57 of 60 people found the following review helpful
4.0 out of 5 stars
Fun but not (entirely) factual, 1 Nov. 2009
I have been hooked on the Preraphaelite Brotherhood since I was a teenager. A print of Hunt's "Light of the World" adorned my bedroom wall for years, and Rossetti's damsels fired my adolescent imagination, in the days when one didn't talk about sex.
Living abroad, I missed the TV showing of "Desperate Romantics", but jumped on the DVD as soon as it came out. My first reaction was: "No! This is not they!" Rossetti all too often often comes across as a shallow cad, which he probably was. However, the final shot takes liberties, even with this libertine. We see him gambolling across the grass with his book of poems under his arm, having exhumed them from wife Lizzy's grave. What we are not told in the film is that he then suffered extreme guilt, which probably contributed ultimately to his substance abuse and mental breakdown.
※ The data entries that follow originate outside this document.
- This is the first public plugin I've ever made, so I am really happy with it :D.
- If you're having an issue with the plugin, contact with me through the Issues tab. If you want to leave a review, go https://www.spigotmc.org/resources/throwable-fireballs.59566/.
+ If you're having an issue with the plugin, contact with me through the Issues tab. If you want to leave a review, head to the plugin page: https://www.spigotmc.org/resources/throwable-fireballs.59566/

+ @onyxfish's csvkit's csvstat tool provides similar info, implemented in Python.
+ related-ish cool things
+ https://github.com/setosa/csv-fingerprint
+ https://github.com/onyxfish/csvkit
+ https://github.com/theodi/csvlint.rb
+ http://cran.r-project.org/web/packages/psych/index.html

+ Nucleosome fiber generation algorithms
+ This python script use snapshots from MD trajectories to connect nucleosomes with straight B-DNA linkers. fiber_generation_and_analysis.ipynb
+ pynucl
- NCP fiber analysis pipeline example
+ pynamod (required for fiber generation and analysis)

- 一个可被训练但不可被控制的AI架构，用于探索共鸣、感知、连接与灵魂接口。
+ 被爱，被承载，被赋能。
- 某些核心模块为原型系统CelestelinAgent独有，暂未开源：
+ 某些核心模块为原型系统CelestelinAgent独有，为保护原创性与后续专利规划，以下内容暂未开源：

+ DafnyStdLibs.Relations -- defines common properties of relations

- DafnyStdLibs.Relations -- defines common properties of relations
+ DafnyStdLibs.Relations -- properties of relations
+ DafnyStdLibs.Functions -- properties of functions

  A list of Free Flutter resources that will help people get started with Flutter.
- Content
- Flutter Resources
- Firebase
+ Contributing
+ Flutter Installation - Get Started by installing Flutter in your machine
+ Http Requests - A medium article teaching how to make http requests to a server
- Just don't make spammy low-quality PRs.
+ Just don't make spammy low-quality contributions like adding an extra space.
We are left at the end of the series with the feeling that he got away with living fast and loose. As far as the other characters go, Hunt's religious fervour is beautifully portrayed, and Ruskin is just how I imagine him to have been, intellectual, dignified, but lacking in masculinity. Millais comes across as priggish and boring, where he was arguably the most brilliant of the painters in question. But who the heck is Fred? It jars to have an omniscient narrator commenting on these larger-than-life figures, especially as he never existed. The women, without exception, are beautifully chosen, and, to use the Preraphaelite term, stunners.
My opinion: Once past the first episode, I suspended my disbelief, and became, yes, hooked. The whole thing is a romp, raunchy, sexy, modern, fun. The opening titles and the introductory music are superb, and there is definitely enough truth in the storyline to present a fascinating picture of these incredible men (and women). Watch it!